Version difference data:
◆ ◆ ◆
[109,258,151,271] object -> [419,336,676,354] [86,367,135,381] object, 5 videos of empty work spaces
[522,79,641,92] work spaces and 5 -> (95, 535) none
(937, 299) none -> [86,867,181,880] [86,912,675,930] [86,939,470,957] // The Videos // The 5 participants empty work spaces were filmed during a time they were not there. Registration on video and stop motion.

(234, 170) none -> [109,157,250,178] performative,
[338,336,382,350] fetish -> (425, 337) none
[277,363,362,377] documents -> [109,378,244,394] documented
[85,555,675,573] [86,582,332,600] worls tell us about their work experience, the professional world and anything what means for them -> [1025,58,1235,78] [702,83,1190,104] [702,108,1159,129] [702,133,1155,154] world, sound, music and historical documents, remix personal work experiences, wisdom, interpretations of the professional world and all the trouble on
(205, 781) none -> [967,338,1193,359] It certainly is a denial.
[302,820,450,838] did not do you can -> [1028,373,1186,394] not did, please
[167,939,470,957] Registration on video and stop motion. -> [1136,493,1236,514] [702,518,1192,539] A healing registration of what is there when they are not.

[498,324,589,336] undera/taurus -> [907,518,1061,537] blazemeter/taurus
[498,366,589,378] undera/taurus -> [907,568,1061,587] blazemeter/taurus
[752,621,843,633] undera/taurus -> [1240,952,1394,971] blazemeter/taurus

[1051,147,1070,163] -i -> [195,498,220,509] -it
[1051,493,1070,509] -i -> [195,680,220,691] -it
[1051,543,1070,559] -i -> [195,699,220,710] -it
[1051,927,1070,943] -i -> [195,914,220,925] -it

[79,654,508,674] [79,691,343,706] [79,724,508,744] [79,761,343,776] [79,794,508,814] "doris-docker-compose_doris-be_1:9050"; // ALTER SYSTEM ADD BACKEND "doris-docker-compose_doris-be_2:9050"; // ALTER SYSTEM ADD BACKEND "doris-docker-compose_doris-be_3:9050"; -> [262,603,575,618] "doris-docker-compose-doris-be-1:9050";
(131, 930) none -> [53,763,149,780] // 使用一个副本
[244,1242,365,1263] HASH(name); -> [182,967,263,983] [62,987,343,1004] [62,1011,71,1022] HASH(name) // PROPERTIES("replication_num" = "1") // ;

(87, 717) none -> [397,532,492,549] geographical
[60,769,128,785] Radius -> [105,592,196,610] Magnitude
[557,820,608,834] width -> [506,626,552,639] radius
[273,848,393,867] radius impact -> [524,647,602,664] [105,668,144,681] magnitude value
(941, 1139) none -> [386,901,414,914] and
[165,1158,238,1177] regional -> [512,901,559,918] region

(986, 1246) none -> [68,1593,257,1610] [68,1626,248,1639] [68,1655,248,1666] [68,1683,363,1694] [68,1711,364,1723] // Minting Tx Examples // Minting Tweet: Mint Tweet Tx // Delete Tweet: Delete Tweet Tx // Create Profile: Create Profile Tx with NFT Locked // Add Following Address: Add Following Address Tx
◆ ◆ ◆
Copy, without any change, the lines above from the one containing "[165,1158,238,1177] regional ->" to the end, both ends included. Add nothing else.

[165,1158,238,1177] regional -> [512,901,559,918] region

(986, 1246) none -> [68,1593,257,1610] [68,1626,248,1639] [68,1655,248,1666] [68,1683,363,1694] [68,1711,364,1723] // Minting Tx Examples // Minting Tweet: Mint Tweet Tx // Delete Tweet: Delete Tweet Tx // Create Profile: Create Profile Tx with NFT Locked // Add Following Address: Add Following Address Tx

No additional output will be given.